Mr Boutflour told The Daily Knobbler, “I thought to myself God almighty, if the boys down at the Masonic Lodge find out I’ve got no cash and I’m scabbing off the mother in law I shall be black balled. So I had to make some s**t up. I didn’t want to over egg the pudding too much but Jeremy Bamber is a ‘quee-ar’, looks like a queue-ar and sounds like a quee-ar, and as far as I am concerned he told me that he was going to shoot his family . . . .  when we were alone of course. It’s ‘in the bag’ because one of the old boys at the lodge is the N & J Bamber company solicitor, so he will ‘sort it’ for me.”

EXCLUSIVE VIDEO: Mr Boutlfour and his Solicitor discuss the fact that Bamber is probably a Quee-ar... You know, cos that's relevant. Well, that and bullsh*t!!

Monday, 5 August 2013

Flat Planet's Guilty Myth

Where the other half presumably live...
Hello blog lovers.

It's funny, isn't it; how the world changes as the years go by and how our beliefs and fascinations change - we learn the awkward truth about the festive fatty (sorry, still bitter I didn't get that set of pink fluffy handcuffs that one time), the tooth fairy and the like. It's been the same all through time - lest we forget at one stage we all believed the earth was flat and that we'd all fall off if we travelled far enough. I could name thousands!

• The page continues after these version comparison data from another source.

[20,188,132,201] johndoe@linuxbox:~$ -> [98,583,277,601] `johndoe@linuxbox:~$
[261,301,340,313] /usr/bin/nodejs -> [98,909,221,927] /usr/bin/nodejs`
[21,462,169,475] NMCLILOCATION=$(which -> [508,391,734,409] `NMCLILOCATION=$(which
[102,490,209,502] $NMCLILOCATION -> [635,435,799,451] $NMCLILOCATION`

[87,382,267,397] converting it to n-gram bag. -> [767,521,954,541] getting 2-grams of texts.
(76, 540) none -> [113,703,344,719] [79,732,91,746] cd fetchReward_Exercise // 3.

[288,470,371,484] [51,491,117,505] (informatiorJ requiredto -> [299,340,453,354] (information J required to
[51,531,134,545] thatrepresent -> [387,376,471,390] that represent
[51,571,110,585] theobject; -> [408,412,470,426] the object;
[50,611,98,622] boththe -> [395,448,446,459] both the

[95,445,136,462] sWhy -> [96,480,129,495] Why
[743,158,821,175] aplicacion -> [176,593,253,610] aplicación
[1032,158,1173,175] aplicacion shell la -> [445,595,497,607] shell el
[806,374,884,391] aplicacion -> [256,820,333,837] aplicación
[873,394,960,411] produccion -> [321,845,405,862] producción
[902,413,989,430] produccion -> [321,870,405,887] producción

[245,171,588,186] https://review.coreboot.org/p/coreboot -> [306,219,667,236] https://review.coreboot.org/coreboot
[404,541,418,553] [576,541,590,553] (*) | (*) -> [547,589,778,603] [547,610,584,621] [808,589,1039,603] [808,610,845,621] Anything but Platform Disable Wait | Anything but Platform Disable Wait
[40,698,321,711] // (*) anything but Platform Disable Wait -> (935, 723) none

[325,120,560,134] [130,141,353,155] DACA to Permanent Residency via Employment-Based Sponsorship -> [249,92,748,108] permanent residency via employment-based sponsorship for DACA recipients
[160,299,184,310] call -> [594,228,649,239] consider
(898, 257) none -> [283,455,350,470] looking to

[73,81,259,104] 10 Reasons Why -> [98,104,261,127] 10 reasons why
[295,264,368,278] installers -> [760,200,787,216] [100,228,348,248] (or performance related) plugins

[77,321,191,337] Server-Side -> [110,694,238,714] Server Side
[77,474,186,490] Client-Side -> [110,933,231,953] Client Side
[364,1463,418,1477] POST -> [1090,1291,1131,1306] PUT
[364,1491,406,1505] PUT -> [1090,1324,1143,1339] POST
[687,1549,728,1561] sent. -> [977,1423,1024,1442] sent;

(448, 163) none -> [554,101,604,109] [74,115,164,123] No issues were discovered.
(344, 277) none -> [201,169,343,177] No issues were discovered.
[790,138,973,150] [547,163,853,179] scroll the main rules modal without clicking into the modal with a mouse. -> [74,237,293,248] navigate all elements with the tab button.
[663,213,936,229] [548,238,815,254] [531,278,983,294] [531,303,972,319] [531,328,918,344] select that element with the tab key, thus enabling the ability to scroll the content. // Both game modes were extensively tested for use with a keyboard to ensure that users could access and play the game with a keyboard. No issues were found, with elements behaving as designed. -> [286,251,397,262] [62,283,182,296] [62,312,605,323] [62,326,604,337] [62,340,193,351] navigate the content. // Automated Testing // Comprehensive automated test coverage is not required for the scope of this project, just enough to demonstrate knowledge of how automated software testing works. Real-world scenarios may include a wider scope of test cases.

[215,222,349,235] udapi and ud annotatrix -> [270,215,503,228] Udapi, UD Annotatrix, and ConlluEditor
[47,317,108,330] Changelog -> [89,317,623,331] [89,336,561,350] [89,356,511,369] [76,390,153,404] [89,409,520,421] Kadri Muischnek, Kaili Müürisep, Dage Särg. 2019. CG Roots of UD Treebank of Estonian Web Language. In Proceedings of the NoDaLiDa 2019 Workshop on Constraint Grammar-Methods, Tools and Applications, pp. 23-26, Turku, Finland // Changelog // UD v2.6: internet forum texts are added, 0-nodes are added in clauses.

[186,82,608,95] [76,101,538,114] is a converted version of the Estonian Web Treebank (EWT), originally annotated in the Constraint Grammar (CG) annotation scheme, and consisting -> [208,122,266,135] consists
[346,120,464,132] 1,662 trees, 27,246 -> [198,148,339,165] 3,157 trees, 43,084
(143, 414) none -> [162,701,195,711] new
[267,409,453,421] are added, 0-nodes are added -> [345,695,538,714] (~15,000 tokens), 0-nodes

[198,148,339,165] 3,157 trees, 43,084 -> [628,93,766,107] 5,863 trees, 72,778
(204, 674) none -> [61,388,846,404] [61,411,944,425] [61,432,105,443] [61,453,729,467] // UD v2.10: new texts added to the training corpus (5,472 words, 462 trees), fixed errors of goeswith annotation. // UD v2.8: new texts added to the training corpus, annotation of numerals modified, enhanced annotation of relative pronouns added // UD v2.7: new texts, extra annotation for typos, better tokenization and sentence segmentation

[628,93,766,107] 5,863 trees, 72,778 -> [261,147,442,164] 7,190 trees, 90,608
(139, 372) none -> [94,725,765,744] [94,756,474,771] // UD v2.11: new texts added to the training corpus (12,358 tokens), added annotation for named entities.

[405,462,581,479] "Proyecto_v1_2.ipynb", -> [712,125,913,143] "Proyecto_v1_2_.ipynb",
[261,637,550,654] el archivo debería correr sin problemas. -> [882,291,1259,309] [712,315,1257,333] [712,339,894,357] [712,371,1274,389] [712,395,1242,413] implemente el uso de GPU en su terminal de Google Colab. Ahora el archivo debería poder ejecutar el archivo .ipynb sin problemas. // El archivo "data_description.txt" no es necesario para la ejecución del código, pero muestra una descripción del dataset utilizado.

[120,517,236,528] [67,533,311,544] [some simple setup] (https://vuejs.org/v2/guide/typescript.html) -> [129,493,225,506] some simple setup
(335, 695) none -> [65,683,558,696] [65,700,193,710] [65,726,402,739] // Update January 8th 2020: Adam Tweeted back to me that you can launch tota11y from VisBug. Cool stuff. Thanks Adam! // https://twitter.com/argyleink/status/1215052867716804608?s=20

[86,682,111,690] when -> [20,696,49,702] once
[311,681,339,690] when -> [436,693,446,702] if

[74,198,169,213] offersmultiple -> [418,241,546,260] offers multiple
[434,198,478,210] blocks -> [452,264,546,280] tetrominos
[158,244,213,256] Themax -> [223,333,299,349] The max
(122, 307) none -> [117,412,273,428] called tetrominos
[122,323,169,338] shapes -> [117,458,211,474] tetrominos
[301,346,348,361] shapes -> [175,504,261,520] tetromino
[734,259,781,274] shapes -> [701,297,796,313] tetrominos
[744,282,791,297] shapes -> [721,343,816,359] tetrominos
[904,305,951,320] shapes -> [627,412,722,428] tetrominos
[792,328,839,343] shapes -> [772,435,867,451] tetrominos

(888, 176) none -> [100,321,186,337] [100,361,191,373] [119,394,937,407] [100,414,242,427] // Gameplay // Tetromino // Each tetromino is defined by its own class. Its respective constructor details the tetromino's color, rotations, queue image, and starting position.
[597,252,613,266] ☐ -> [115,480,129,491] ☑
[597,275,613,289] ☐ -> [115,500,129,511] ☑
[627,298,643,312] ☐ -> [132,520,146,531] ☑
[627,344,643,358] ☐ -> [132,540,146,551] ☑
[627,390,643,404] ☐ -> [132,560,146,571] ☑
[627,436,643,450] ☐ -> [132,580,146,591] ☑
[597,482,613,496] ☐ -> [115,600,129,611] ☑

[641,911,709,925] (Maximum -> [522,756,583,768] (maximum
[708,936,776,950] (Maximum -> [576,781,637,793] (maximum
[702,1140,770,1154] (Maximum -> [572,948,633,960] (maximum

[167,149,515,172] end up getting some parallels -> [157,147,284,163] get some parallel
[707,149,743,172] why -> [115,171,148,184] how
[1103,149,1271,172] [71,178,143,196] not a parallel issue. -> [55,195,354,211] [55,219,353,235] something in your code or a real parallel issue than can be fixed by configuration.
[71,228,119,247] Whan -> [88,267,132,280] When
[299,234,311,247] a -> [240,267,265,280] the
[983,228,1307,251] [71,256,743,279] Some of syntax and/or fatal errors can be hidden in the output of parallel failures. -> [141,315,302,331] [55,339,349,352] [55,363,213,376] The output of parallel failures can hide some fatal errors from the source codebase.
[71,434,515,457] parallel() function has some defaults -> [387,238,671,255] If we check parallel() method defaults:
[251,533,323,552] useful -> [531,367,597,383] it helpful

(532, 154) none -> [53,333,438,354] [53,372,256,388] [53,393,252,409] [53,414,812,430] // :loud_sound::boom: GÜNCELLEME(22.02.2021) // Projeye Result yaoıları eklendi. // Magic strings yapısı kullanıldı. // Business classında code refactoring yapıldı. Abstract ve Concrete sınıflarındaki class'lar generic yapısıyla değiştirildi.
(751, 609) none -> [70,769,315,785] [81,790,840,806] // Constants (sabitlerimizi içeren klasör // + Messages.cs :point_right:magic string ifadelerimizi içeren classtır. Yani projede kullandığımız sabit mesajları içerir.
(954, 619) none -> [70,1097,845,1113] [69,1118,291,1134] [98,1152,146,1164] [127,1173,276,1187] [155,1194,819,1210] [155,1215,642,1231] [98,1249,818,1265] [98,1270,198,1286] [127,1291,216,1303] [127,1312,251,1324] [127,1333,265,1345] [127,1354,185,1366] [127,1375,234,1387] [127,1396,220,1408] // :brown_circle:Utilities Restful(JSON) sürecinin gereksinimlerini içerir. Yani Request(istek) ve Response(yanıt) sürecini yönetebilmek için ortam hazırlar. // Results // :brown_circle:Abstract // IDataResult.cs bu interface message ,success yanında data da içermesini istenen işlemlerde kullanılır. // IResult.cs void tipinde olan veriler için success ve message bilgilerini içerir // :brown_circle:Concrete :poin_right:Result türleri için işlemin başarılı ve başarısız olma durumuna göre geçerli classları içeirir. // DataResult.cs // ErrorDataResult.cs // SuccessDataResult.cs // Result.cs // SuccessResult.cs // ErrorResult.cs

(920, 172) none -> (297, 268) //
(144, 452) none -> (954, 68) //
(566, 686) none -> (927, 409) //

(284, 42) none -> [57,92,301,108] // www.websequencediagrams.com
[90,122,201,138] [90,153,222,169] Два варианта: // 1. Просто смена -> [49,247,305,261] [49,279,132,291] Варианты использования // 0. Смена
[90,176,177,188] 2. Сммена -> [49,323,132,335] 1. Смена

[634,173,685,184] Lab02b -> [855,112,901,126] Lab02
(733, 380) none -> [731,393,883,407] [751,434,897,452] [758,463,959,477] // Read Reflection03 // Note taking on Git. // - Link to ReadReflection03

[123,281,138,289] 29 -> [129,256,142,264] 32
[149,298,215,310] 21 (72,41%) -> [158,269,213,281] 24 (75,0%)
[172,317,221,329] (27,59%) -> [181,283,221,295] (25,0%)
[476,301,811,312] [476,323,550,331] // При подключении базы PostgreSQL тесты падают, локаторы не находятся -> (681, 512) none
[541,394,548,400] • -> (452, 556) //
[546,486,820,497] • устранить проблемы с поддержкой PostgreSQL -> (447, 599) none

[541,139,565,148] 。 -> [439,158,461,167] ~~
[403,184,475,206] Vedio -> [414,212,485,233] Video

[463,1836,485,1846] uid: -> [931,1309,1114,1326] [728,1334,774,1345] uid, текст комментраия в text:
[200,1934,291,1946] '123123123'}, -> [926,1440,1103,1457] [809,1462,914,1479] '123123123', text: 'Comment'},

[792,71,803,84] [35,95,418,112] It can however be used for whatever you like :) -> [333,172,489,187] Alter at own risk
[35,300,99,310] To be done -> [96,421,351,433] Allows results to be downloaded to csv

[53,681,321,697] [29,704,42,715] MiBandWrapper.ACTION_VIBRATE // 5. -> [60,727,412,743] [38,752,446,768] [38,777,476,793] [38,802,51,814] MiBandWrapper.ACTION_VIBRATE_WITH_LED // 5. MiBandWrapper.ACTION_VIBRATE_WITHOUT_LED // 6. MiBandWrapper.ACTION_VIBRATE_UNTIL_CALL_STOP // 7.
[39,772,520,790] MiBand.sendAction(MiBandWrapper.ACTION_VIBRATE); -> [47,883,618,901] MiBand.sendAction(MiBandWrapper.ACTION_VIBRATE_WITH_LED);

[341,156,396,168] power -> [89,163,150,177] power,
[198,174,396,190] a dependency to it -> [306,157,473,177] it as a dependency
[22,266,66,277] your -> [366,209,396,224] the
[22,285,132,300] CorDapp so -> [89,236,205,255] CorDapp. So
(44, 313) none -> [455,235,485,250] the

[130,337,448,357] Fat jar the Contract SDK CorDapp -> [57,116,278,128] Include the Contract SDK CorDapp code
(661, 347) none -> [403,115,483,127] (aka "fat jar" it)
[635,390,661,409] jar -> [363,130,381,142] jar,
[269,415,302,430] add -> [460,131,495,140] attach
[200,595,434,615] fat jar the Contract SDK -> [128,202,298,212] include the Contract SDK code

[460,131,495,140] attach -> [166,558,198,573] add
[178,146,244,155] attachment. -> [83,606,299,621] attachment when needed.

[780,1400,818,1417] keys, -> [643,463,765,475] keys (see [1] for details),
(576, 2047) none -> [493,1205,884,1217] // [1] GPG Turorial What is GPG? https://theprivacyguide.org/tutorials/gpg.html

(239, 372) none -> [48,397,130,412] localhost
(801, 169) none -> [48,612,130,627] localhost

Our man Bamber's case is a bit like that you know, except over time some of us have become a lot better at growing out of certain myths than others. For instance:

- You know that dragonflies don't sew your lips shut - they don't have any needles, silly.
- You know you won't really become a zombie if you don't hold your breath when you pass a cemetery (seriously).
- You know your face won't stick that way if you pull a funny face as the wind changes (though I know of a lady's that has and she ain't never comin round to change my bedsheets...)

It's all just stuff people want you to keep believing. So why is that the silly sausages of the guilty brigade still try and shove decades' old horse crap into our faces?

You see, we didn't always know for a fact that Nevill, Jeremy's father, called the Police. But then the facts of the matter arrived and we discovered that he did.  It was new information, so we learned from it and it strengthened us. We didn't always know just exactly how and why Police got around things like silencers, super glue and paperweights, but now we do - cos we've learned.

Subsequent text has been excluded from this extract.